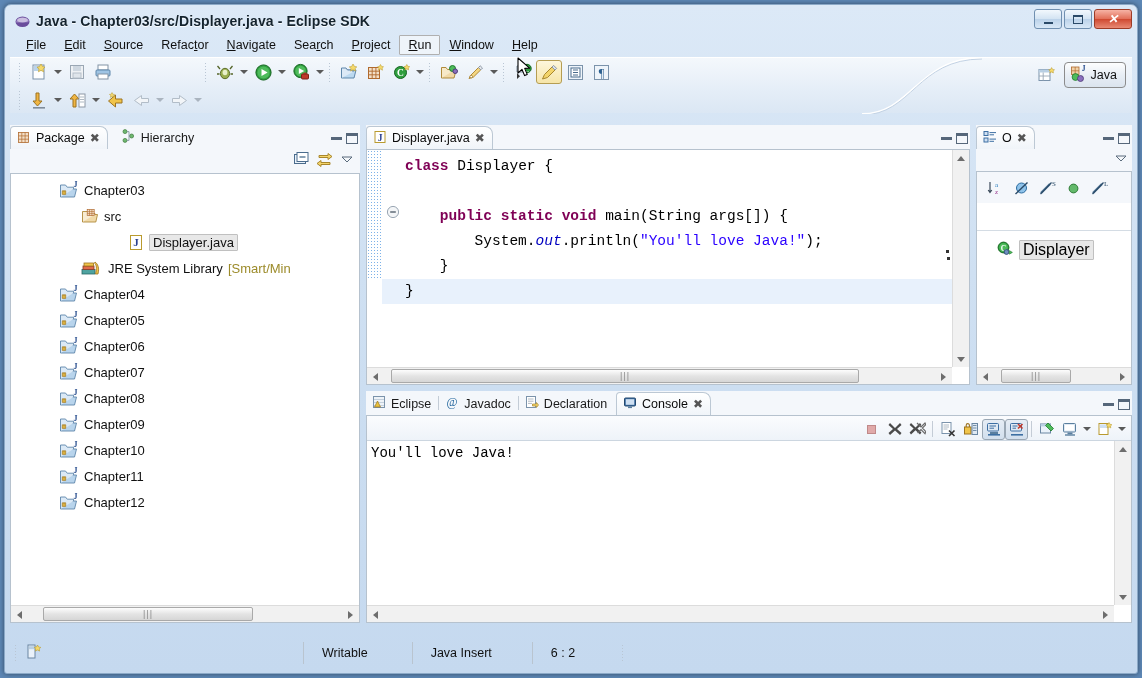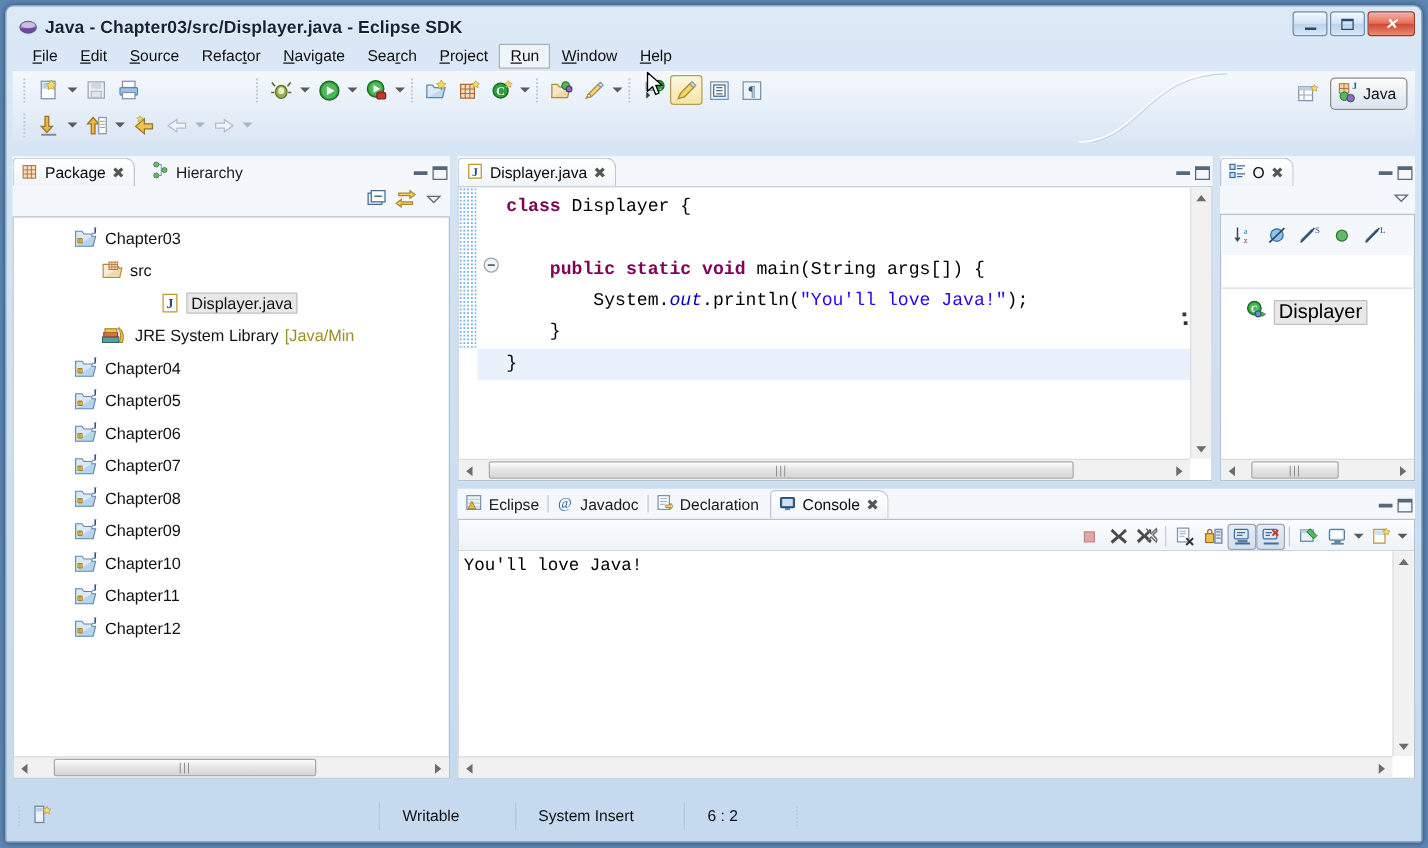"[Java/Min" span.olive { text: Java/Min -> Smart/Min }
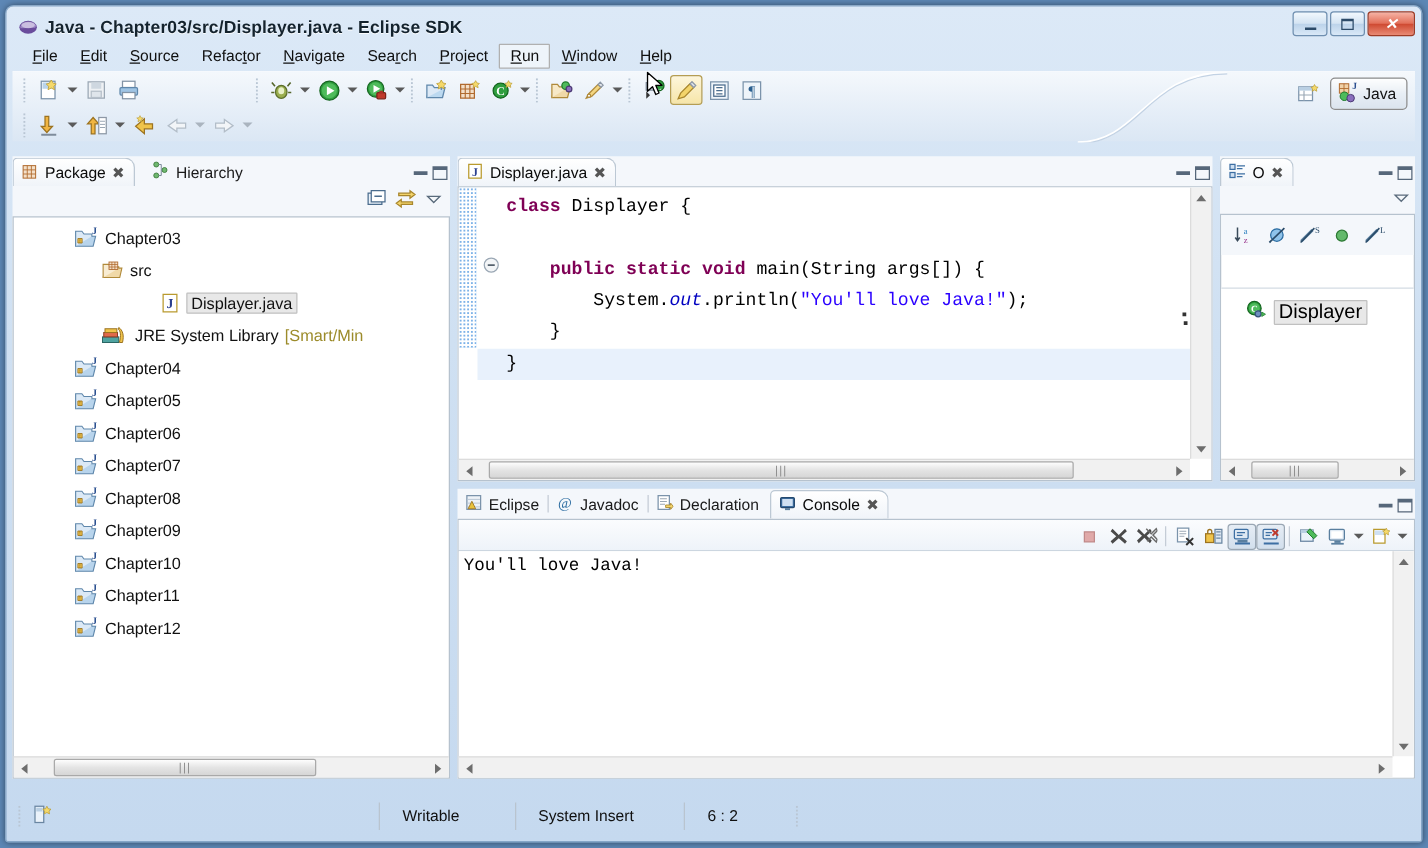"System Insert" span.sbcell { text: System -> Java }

+-------+

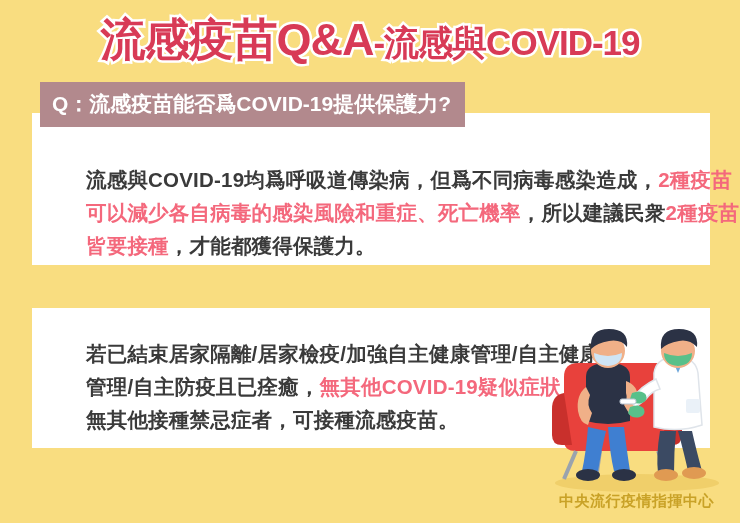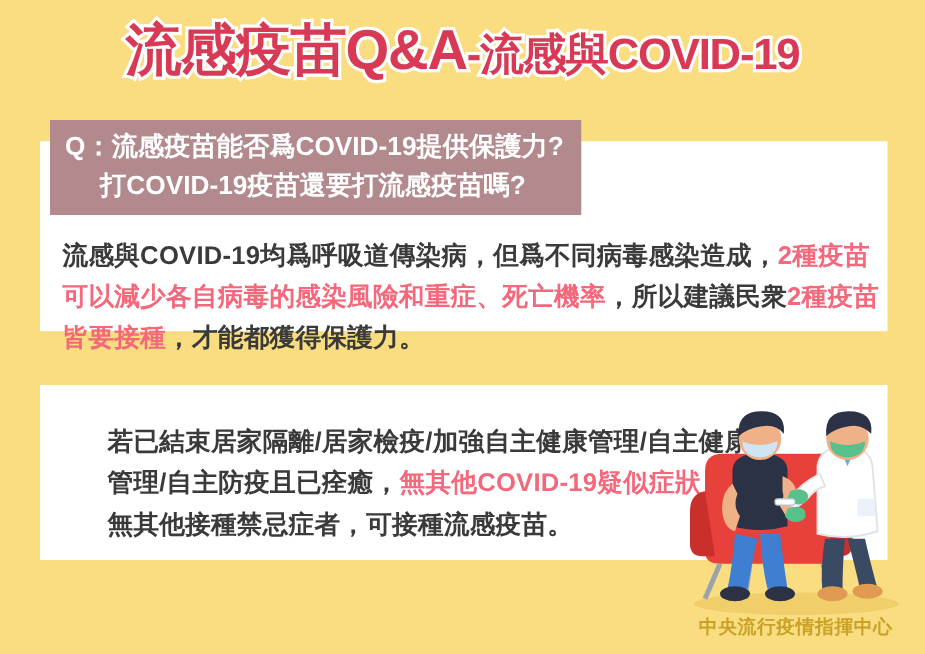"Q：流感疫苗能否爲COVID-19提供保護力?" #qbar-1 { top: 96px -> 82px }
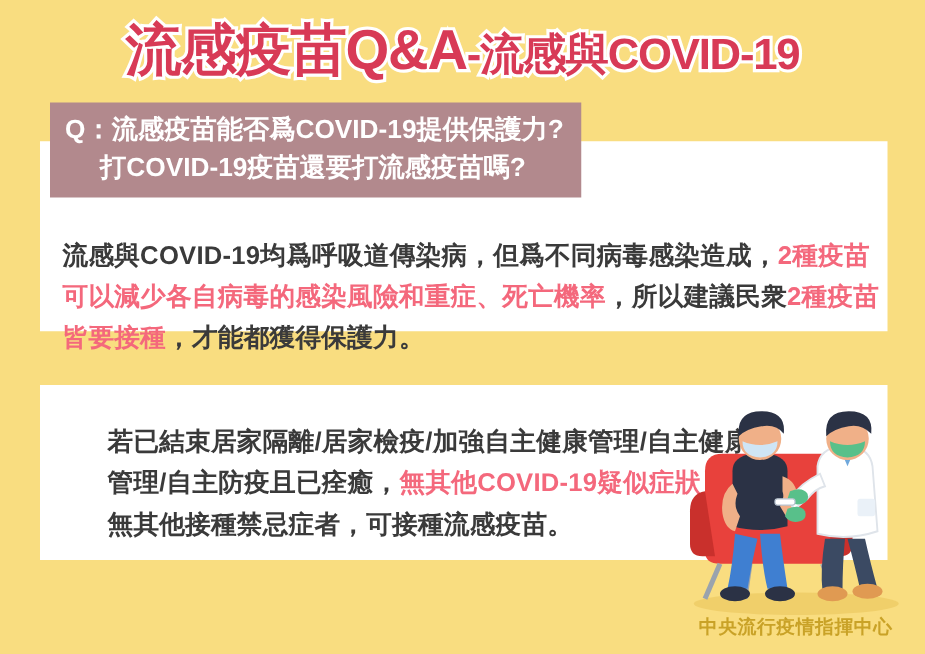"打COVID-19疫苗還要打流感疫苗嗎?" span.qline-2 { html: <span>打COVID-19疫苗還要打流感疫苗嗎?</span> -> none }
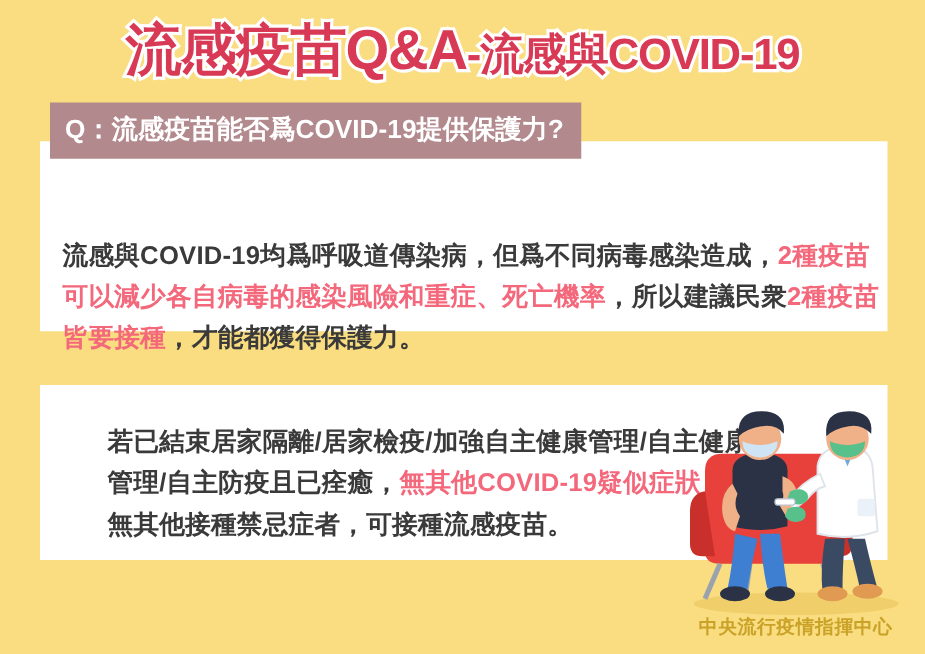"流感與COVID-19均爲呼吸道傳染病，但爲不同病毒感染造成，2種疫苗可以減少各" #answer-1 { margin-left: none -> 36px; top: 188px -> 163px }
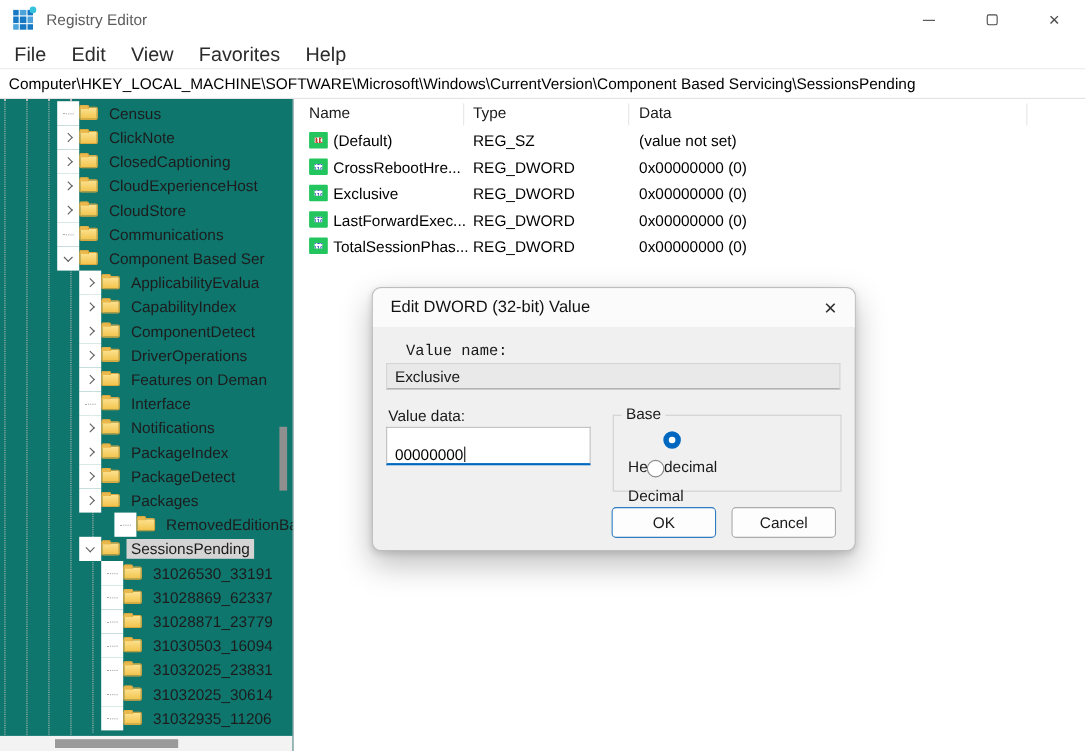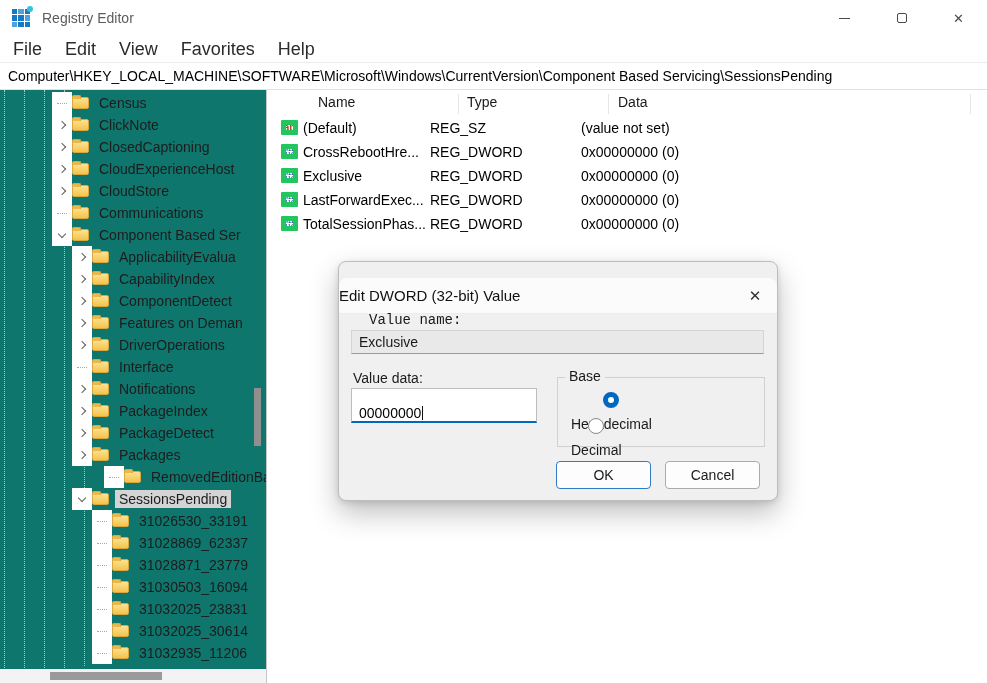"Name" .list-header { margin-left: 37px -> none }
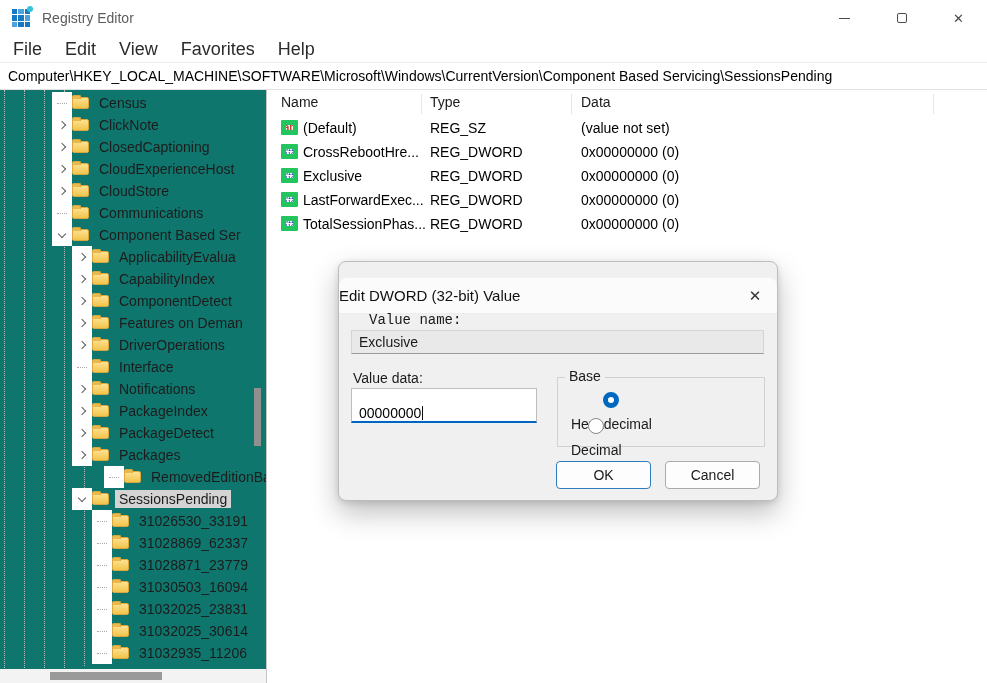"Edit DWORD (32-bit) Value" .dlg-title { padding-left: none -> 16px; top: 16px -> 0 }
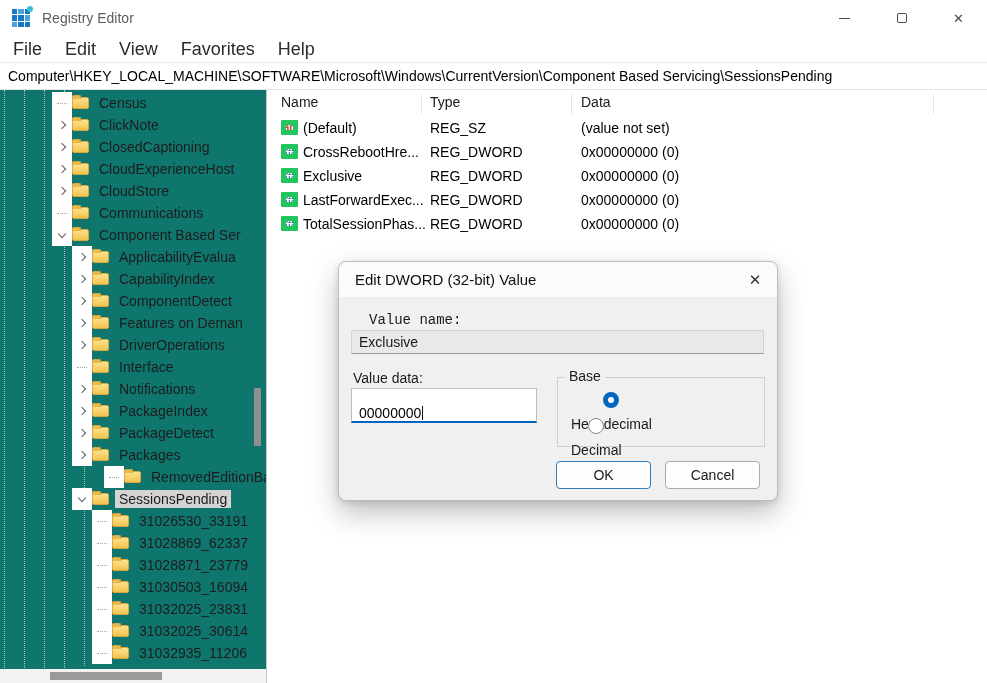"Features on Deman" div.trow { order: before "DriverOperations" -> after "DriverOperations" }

+-------+

• Exercise
Your reply is to be an exact repeat of the listing above from the line holding "text: Java/Min ->" down to the line holding "text: System ->", ends included, pictures excluded.

• Task response
"[Java/Min" span.olive { text: Java/Min -> Smart/Min }
"System Insert" span.sbcell { text: System -> Java }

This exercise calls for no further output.